**TASK REQUIREMENTS:** Write out exactly the lines from the one containing "COSMIC METRIC ESCOBILLERO" through the last line of the records below, including both.

**THE INPUT:**
Segment Open

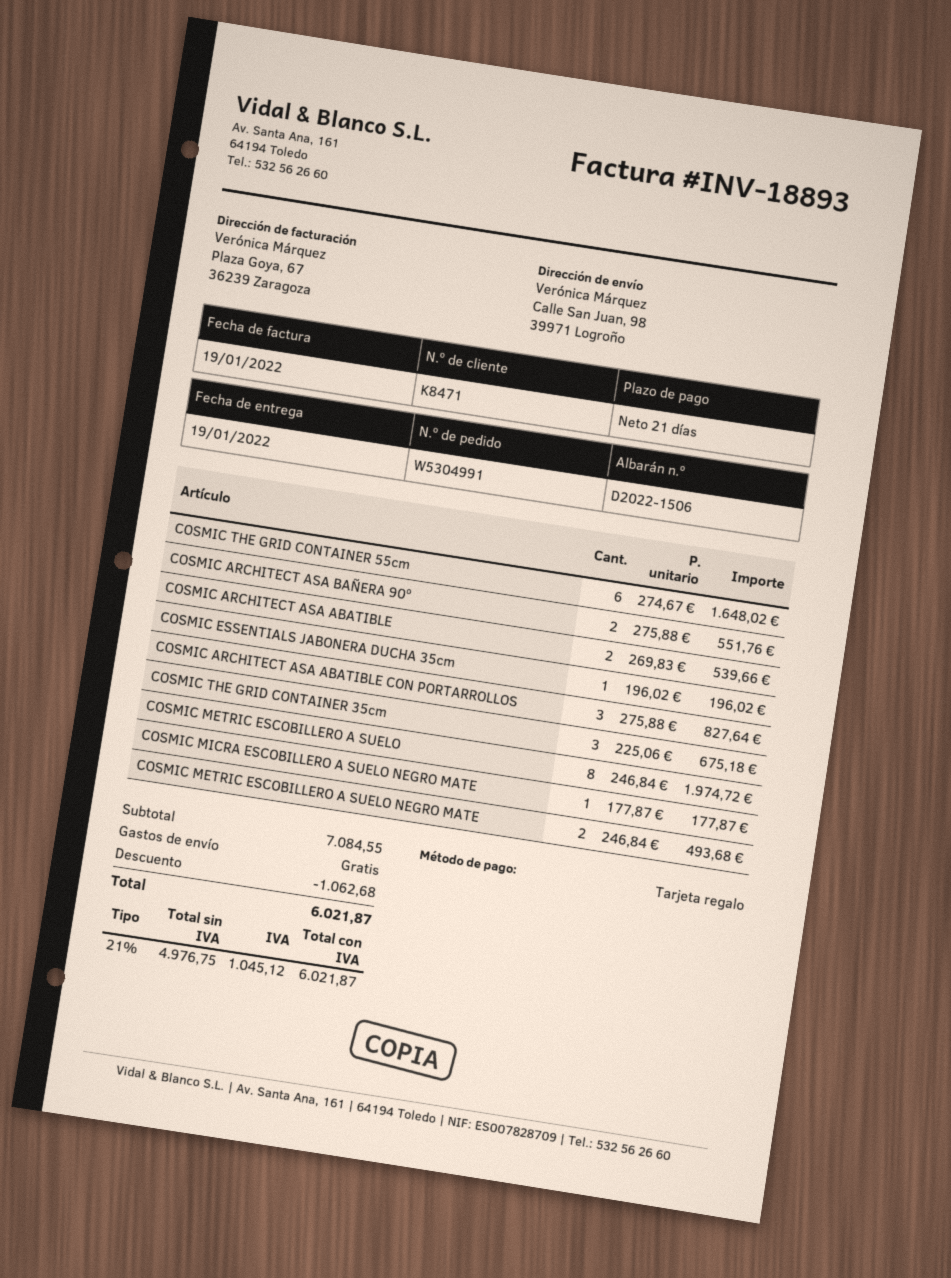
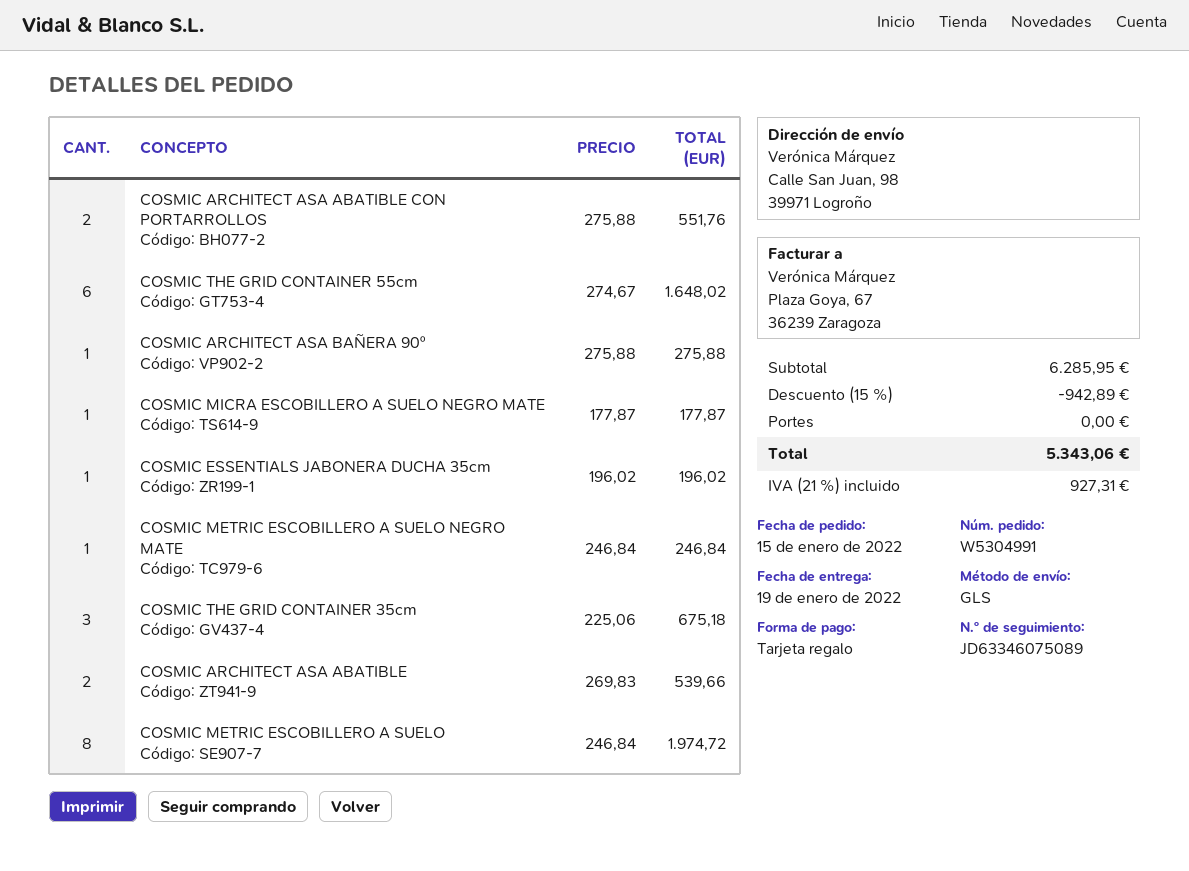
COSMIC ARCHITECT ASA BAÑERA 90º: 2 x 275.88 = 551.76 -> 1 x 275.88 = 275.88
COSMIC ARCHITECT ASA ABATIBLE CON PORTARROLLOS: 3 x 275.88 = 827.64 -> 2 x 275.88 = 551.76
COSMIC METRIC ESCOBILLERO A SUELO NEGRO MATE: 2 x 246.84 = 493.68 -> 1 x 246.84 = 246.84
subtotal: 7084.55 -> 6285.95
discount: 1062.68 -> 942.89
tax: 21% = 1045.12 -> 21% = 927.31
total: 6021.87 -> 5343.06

Segment Closed

**TASK RESPONSE:**
COSMIC METRIC ESCOBILLERO A SUELO NEGRO MATE: 2 x 246.84 = 493.68 -> 1 x 246.84 = 246.84
subtotal: 7084.55 -> 6285.95
discount: 1062.68 -> 942.89
tax: 21% = 1045.12 -> 21% = 927.31
total: 6021.87 -> 5343.06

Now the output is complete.